Adverse Consequences of the Green Revolution on Environmental Health

Although the New Agricultural Strategy increased crop productivity, reduced reliance on food grain import, led to rural industrialisation by introducing new technologies in agriculture, among other short term benefits, it had a serious negative impact on existing power distribution, social inequality and on health and environment. The new varieties relied heavily on chemical fertilizers and pesticides, the toxic contents polluted the water as these agro-chemicals used in the fields often washed off polluting nearby water sources, and seeped into the groundwater making it undrinkable and also led to degradation of the soil quality, resulting in multiple health hazards among consumers and farmers. In the long run, the Green Revolution had more negative impact as it contributed to fertility loss in soil, over-exploitation of underground water levels, loss of biodiversity, increased level of chemicals in water and soil, ultimately contributing to climate change. Many large scale irrigation projects, required for intensive farming, undertaken under the new agrarian reform led to water scarcity and depletion of freshwater resources. Moreover, its impact was not uniform as micro-analysis of the green revolution reveals regional variations, and sharpening of the already existing inequalities and power distribution, leading to farmer’s indebtedness and social conflicts as majority benefits went to rich upper caste farmers. This capital intensive agrarian revolution was biased towards the rich farmers who had access to resources to invest in modern technology and new genetically modified seeds, therefore, in order to compete with them small marginal farmers had to take loans. However, due to abundant crop production, the prices fell as a result many were indebted and some even committed suicide. (Stepha, 2022).

Vandana Shiva in her book, “The Violence of the Green Revolution” criticizes the Green revolution in India which unleashed violence against the environment and both present and future generations. Shiva argues that the Green Revolution methods are rooted in reductionist science which views the world from a purely scientific perspective, breaking down complex phenomena into simpler parts. She mentions two reasons for terming modern science as reductionist: first, it limited human’s ability to understand nature by disregarding knowledge systems and alternative perspectives; second, by perceiving nature as lifeless and disconnected, nature’s potential to regenerate and renew itself was diminished. (Mies & Shiva, 2014, p.23)

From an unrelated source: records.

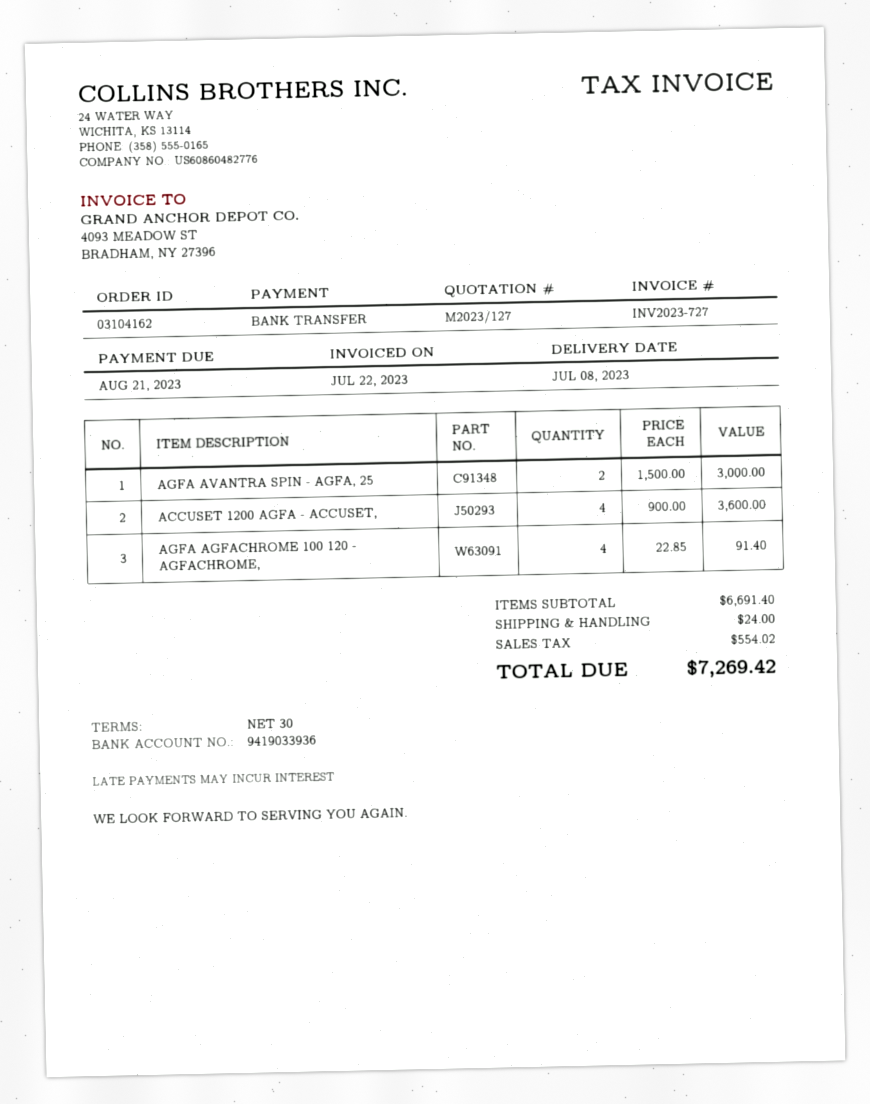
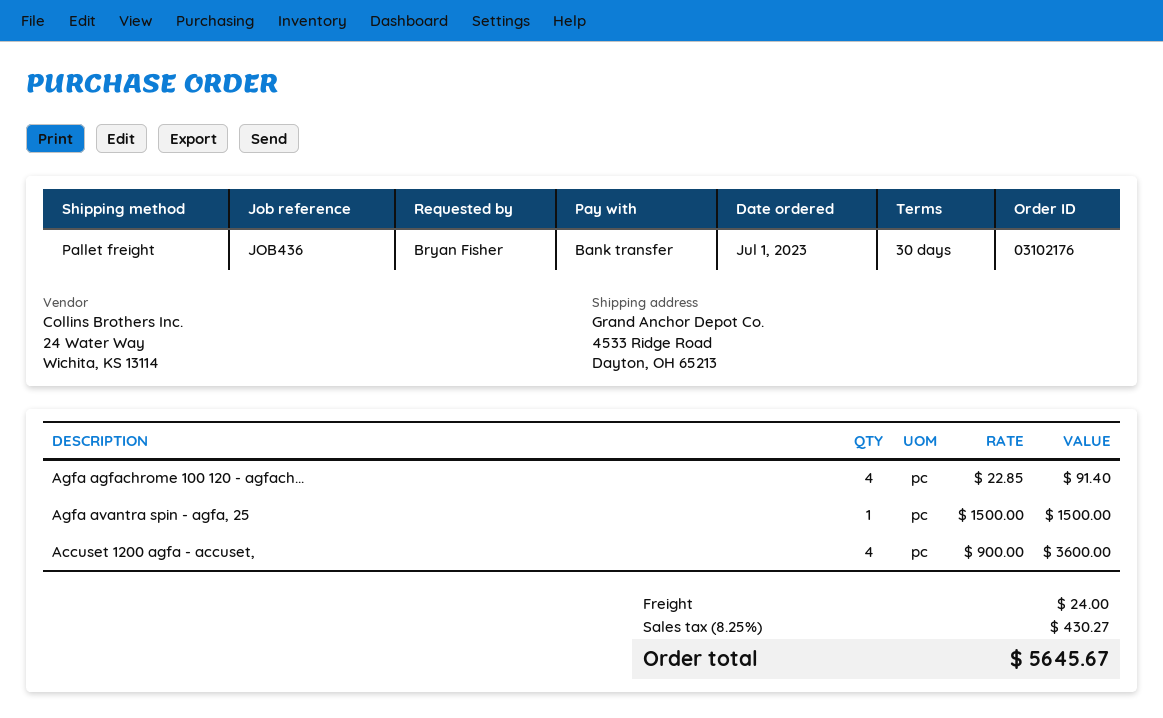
order number: 03104162 -> 03102176
AGFA AVANTRA SPIN - AGFA, 25: 2 x 1500.00 = 3000.00 -> 1 x 1500.00 = 1500.00
tax: 554.02 -> 430.27
total: 7269.42 -> 5645.67

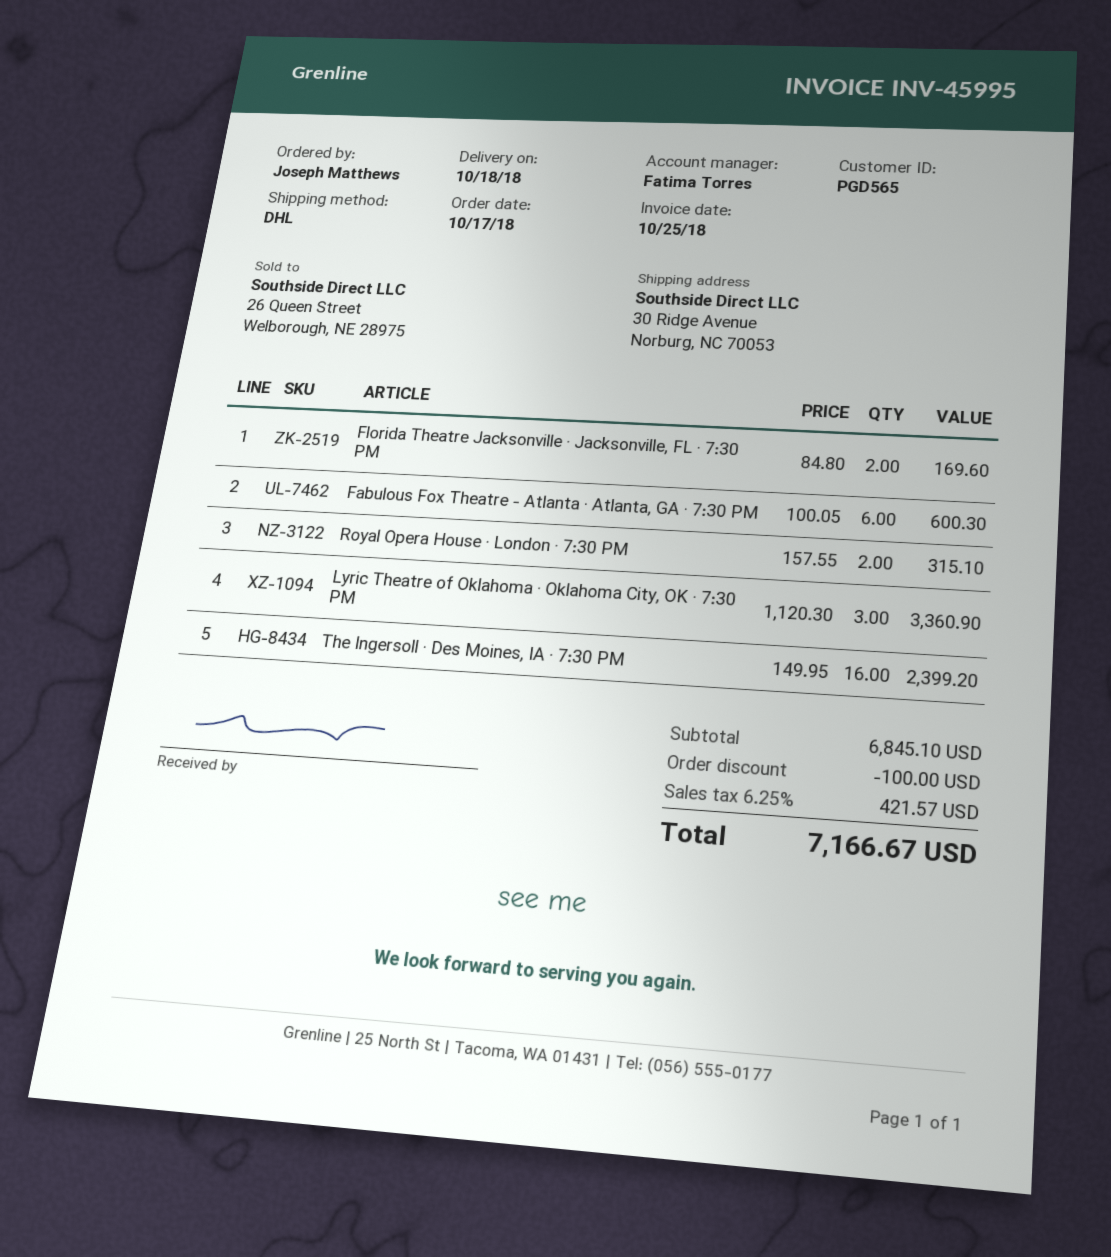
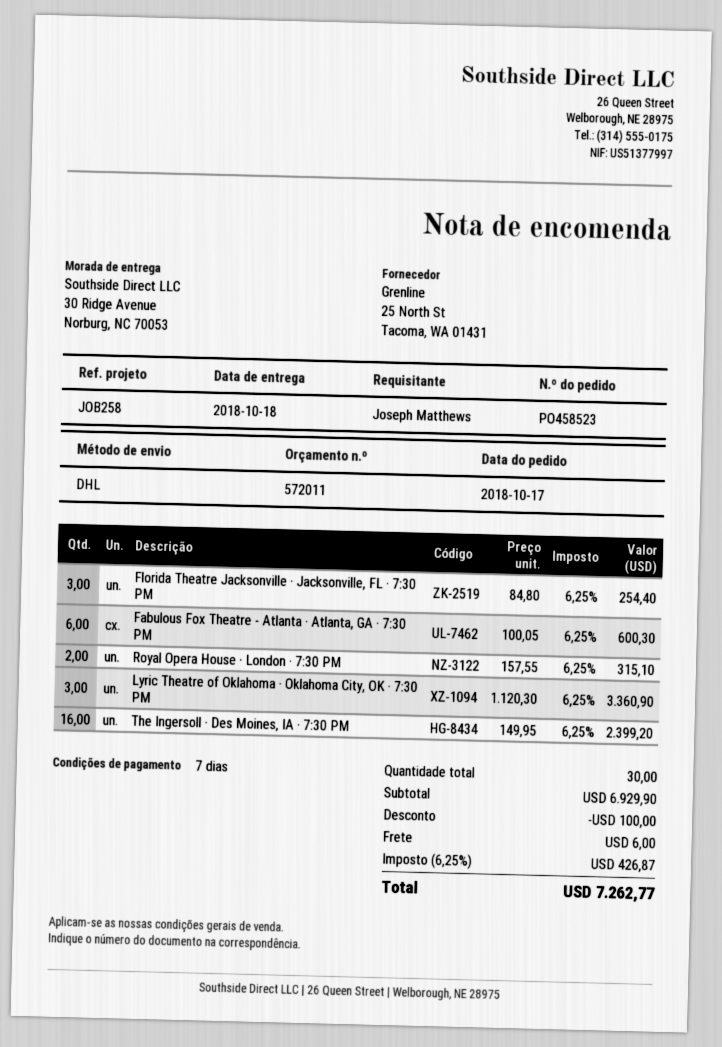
Florida Theatre Jacksonville · Jacksonville, FL · 7:30 PM: 2 x 84.80 = 169.60 -> 3 x 84.80 = 254.40
subtotal: 6845.10 -> 6929.90
shipping: none -> 6.00
tax: 6.25% = 421.57 -> 6.25% = 426.87
total: 7166.67 -> 7262.77

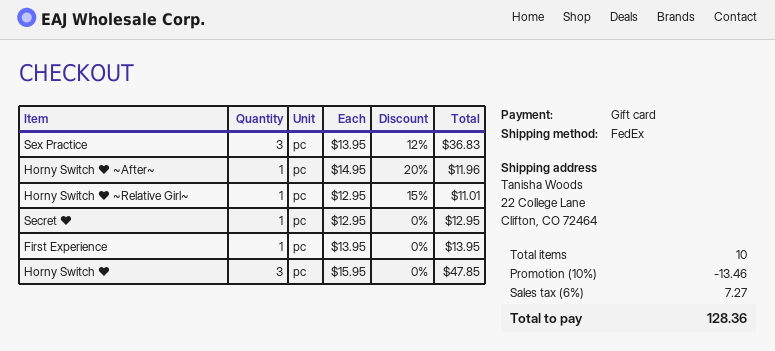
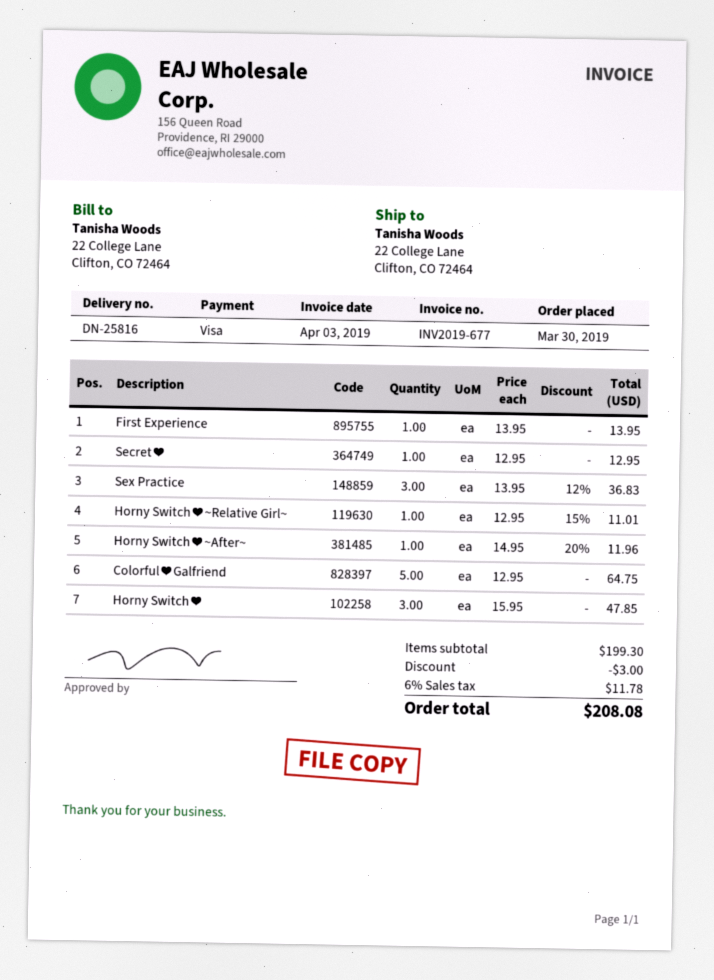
payment method: gift card -> Visa
Colorful ❤ Galfriend: none -> 5 x 12.95 = 64.75
discount: 13.46 -> 3.00
tax: 6% = 7.27 -> 6% = 11.78
total: 128.36 -> 208.08

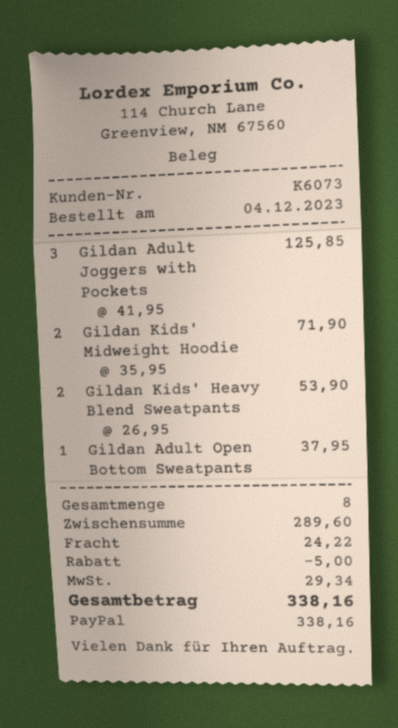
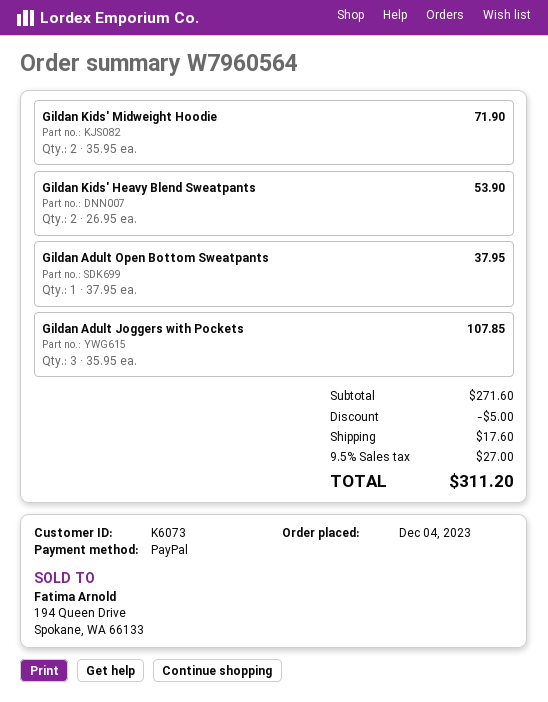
Gildan Adult Joggers with Pockets: 3 x 41.95 = 125.85 -> 3 x 35.95 = 107.85
subtotal: 289.60 -> 271.60
shipping: 24.22 -> 17.60
tax: 29.34 -> 27.00
total: 338.16 -> 311.20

While this reductionist system claims to be objective, neutral and universal, Shiva argues it was designed to serve the needs of commercial capitalism which aligned with the values of those in power and control. The reductionist knowledge favors certain perspectives while marginalizing the other, leading to social imbalance and reinforcing hierarchical structures. For millennia, farmers have been engaged in agricultural activities working closely with nature based on their traditional knowledge, acquired over the generations. However, with the introduction of the Green Revolution, peasants were no longer specialists responsible for conserving and enhancing genetic diversity and self-renewability of grains as it was replaced by new strategies that prioritized uniformity and non-renewability, destroying the genetic diversity. The shared genetic heritage was converted to privately owned property, safeguarded by intellectual property rights, with primary aim to boost transnational profits and give the First World dominance over the Third World resources. (Shiva, 2016). The Green Revolution invaded and colonized nature; the hybridization of seeds disrupted the traditional concept of seeds by separating their role as both a source of food and production means. This led to accumulation by private capitalists who now came to dominate the food production industry. The agrarian space was no longer under the control of the peasant community but was commercialized under corporations and research centers.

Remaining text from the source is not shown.